On AMD OpenCL from amdgpu-pro also error
python tests/validate_network.py --device privateuseone:3
Testing resnet18
Accessing device #3:Fiji on AMD Accelerated Parallel Processing
Traceback (most recent call last):
File "/home/inetstar/Kamenev/programming/ZenDnn/pytorch_dlprim/tests/validate_network.py", line 280, in <module>
main(r)
File "/home/inetstar/Kamenev/programming/ZenDnn/pytorch_dlprim/tests/validate_network.py", line 221, in main
train_on_images(m,batch,args.device,args.eval,iter_size = args.iter_size,opt_steps = args.opt,fwd=args.fwd)
File "/home/inetstar/Kamenev/programming/ZenDnn/pytorch_dlprim/tests/validate_network.py", line 105, in train_on_images
ref = step(model,data,labels,opt_steps,iter_size,fwd=fwd,test=test)
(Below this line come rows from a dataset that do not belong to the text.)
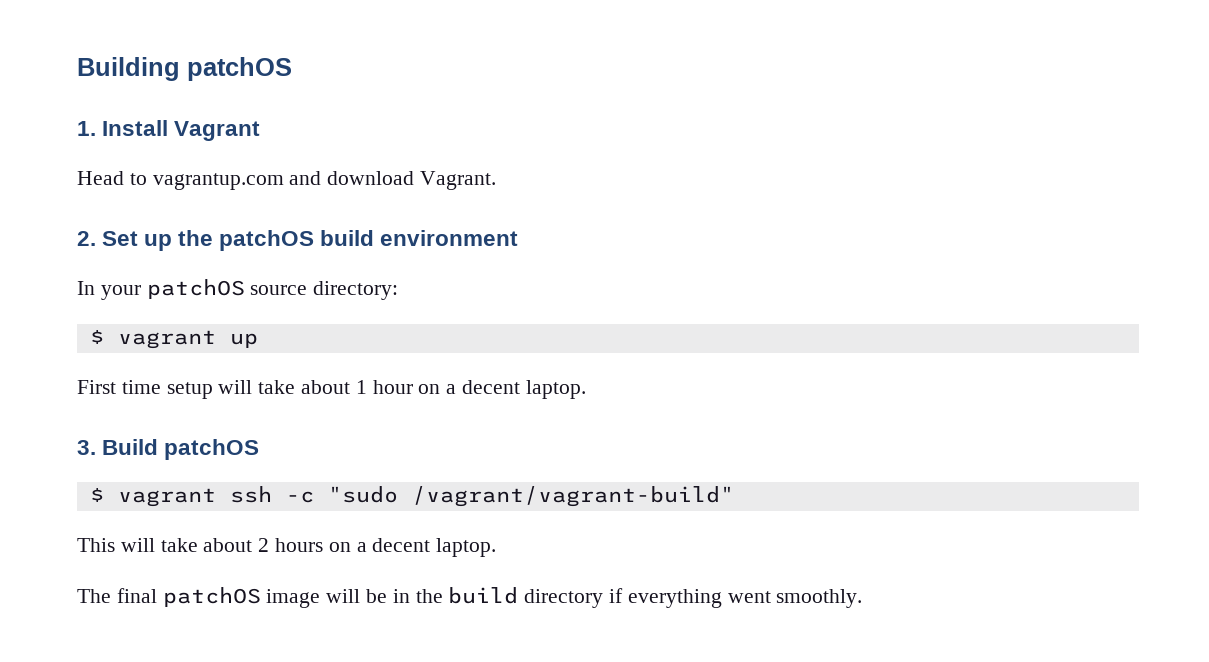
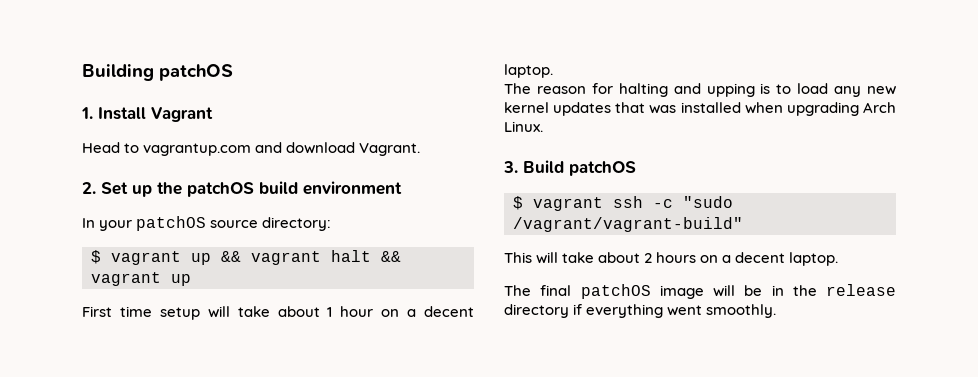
- $ vagrant up
+ $ vagrant up && vagrant halt && vagrant up
+ The reason for halting and upping is to load any new kernel updates that was installed when upgrading Arch Linux.
- The final patchOS image will be in the build directory if everything went smoothly.
+ The final patchOS image will be in the release directory if everything went smoothly.

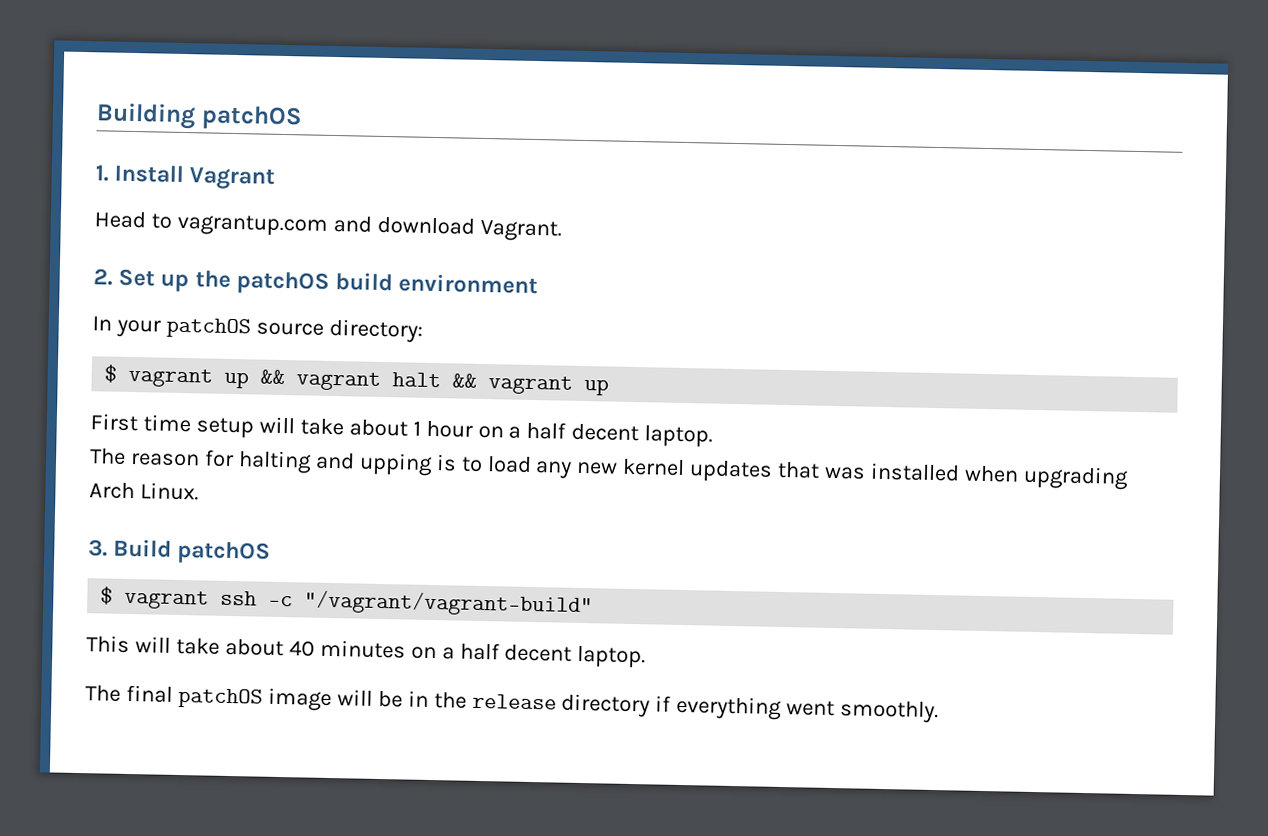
- First time setup will take about 1 hour on a decent laptop.
+ First time setup will take about 1 hour on a half decent laptop.
- $ vagrant ssh -c "sudo /vagrant/vagrant-build"
+ $ vagrant ssh -c "/vagrant/vagrant-build"
- This will take about 2 hours on a decent laptop.
+ This will take about 40 minutes on a half decent laptop.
File "/home/inetstar/Kamenev/programming/ZenDnn/pytorch_dlprim/tests/validate_network.py", line 85, in step
loss.backward()
File "/home/inetstar/Kamenev/programming/ZenDnn/lib/python3.10/site-packages/torch/_tensor.py", line 488, in backward
torch.autograd.backward(
File "/home/inetstar/Kamenev/programming/ZenDnn/lib/python3.10/site-packages/torch/autograd/__init__.py", line 197, in backward
Variable._execution_engine.run_backward( # Calls into the C++ engine to run the backward pass
RuntimeError: could not create a primitive descriptor iterator
I also suggest to try AMD official drivers and not Mesa only.
I recall that for AMD 560 closed source drivers worked way better than Mesa ones. Also check of ROCm drivers still work on Fiji they are also better.
Thank you! I got 8-9% speed impovement on amdgpu-pro OpenCL drivers.